Unlike the widely touted (and now delayed) date for lifting all remaining lockdown restrictions, the deadline for patients to opt-out of a scheme to create an unprecedented central database of patient data currently held by GPs went largely unnoticed before campaign groups and journalists picked up on the story.
Details of the data grab – scheduled for 1st July but now pushed back to 1 September – were last month quietly unveiled online and in a leaflet distributed solely in GP surgeries. This is in sharp contrast to the similar but much less ambitious care.data scheme – launched in 2013 but abandoned just three years later – which saw every household in England receive a leaflet about those proposals.
Described by NHS Digital (NHSD) simply as an “improved collection” service which has been welcomed by “respected voices” across the health sector, the latest data grab – known as the General Practice Data for Planning and Research (GPDPR) service and representing a ‘scrape’ of 55m patients’ medical histories – is being presented as an essential upgrade of the existing GP Extraction Service to help the NHS cope with the demands of the pandemic and beyond, and builds on an arrangement already in place that was introduced last year under emergency covid legislation.
But although NHSD claims the new service, allegedly in development for three years, has “been designed to the most rigorous privacy and security standards”, its low-key launch – combined with the current government’s now-default ‘nothing to see here’ stance on most things – has inevitably set alarm bells ringing.
Concerns centre primarily on how much data will be shared. NHSD claims it will not be hoovering up patients’ names and addresses, and that all other data (including diagnoses, symptoms, referrals and information on sex, ethnicity and sexual orientation) from GP records will be ‘pseudonymised’ – using de-identification software to create unique codes – before being shared.
However, NHSD admits it could use the same software to convert those codes back to data that could then directly identify patients “in certain circumstances”. What those circumstances might be are unclear.
And who might access this patient data in the future, and for what purpose, is also hard to pin down.
NHSD already runs a data access request service (DAR) for commercial interests hungry for health service data, and although the accompanying website claims that data cannot be used purely for commercial purposes, and that marketing and insurance firms are unlikely to be granted access, historically the evidence does not inspire confidence.
Private Eye noted this week that in 2014 a government review of NHS data releases found two instances where the recipient was not even recorded, and three instances of material being released to insurance companies.
The DAR website highlights the input of one successful recent applicant – global management consultancy McKinsey – using a case study looking at its work on two hospital contracts.
This is the same company that, according to news site Digital Health last year, was awarded an NHS Test & Trace contract by the Department of Health & Social Care under which it could potentially be granted access to personal data including names and addresses, as well as biometric and medical data, for up to seven years.
With another US firm, data giant Palantir, already working on the health service’s covid ‘datastore’ platform – elements of which may or may not have informed the launch of GPDPR – it’s understandable that the medical profession has concerns over the rushed introduction of the new service and the lack of public awareness of its implications.

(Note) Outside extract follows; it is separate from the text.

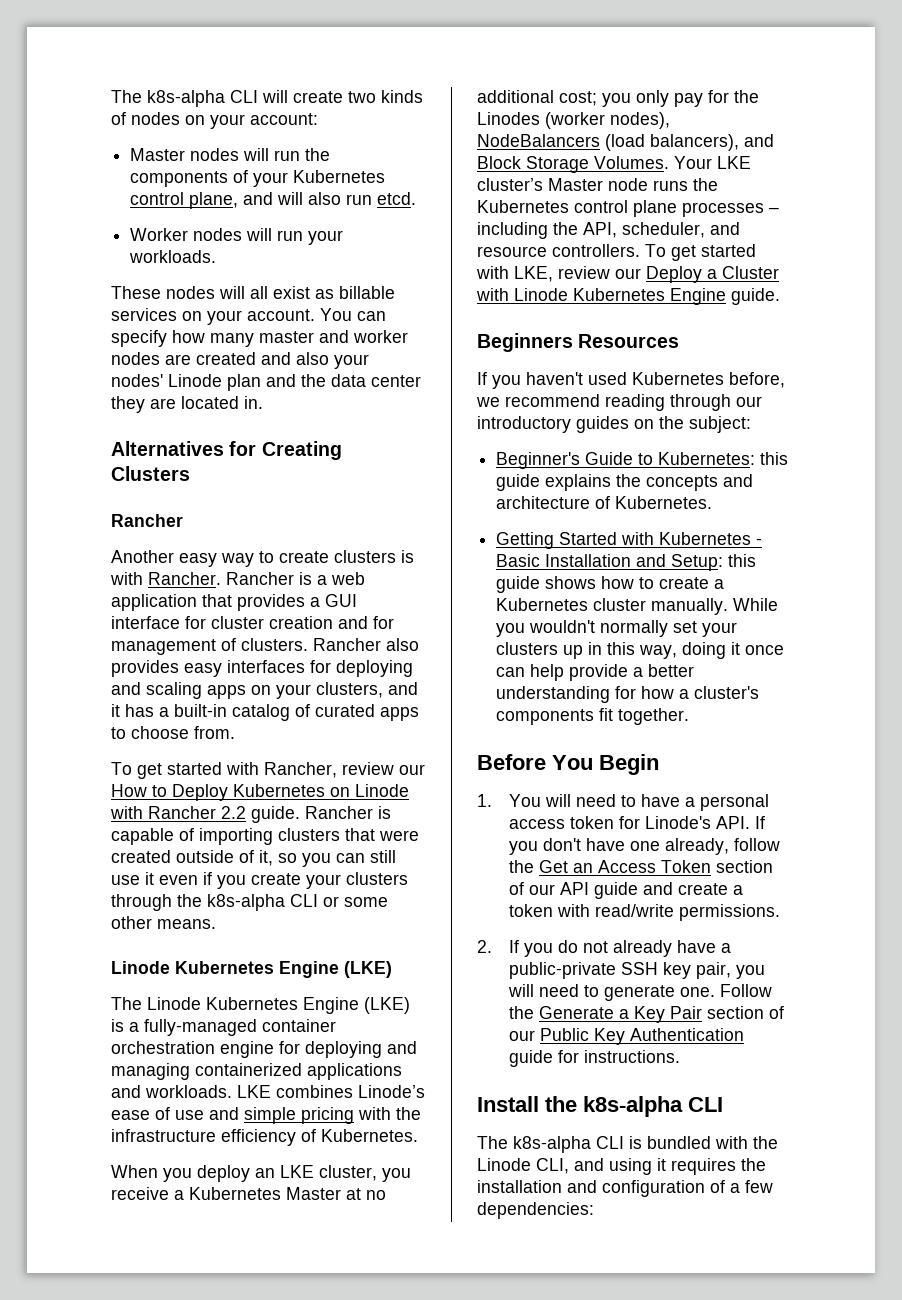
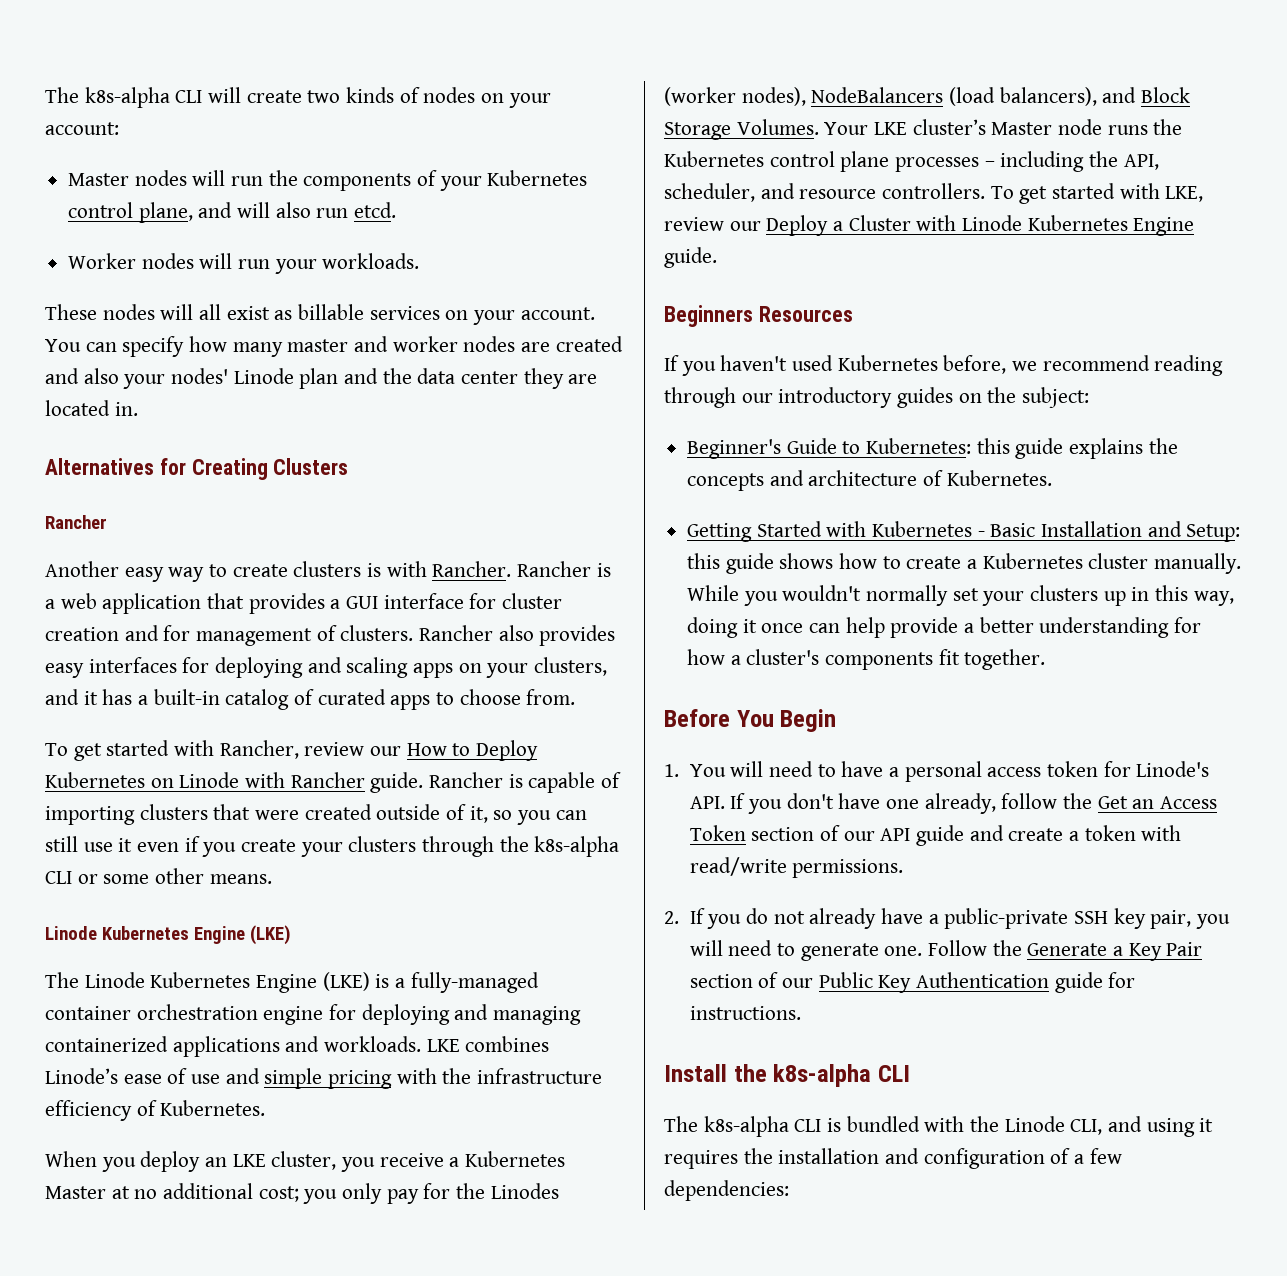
[221,806,246,819] 2.2 -> (365, 780) none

The British Medical Association and the Royal College of General Practitioners – both of which NHSD claims to have consulted before unveiling the GPDPR service in May – have urged NHSD to improve its communication efforts relating to the new service, which they have deemed “completely inadequate”, confusing patients and GPs alike during the pandemic.
And in early June 36 GP surgeries in east London agreed to withhold the requested data when collection was due to begin on 1 July.
Shared GP data has nevertheless been used to good effect during the pandemic, for example helping to identify dexamethasone as an effective treatment for covid patients during the Recovery trial, set up as part of the NHS Digitrials programme, jointly run by Oxford University’s Big Data Institute, IBM and Microsoft.
Limits imposed on GP data sharing, conversely, are claimed to be holding back research into a range of conditions such as dementia, arthritis, heart failure and depression, according to a joint statement released on behalf of 120 medical researchers by Health Data Research UK, shortly after the GPDPR delay was announced.
Despite that missed potential, the backlash from professional bodies and privacy groups against the GPDPR service is certainly having an impact, with around 1.5m people indicating they want to opt out of the new programme.
This has led NHSD’s interim chief executive Simon Bolton to warn the service will be rendered less effective the more people drop out, or if people opting out are disproportionately from a specific group.
It may also be behind health secretary Matt Hancock’s unexpected drafting in of Government Statistical Service chief Sir Ian Diamond and Academy of Medical Royal Colleges chair Helen Stokes-Lampard to bolster the GPDPR programme ahead of its September relaunch – a date campaigners still consider far too soon to ensure informed consent.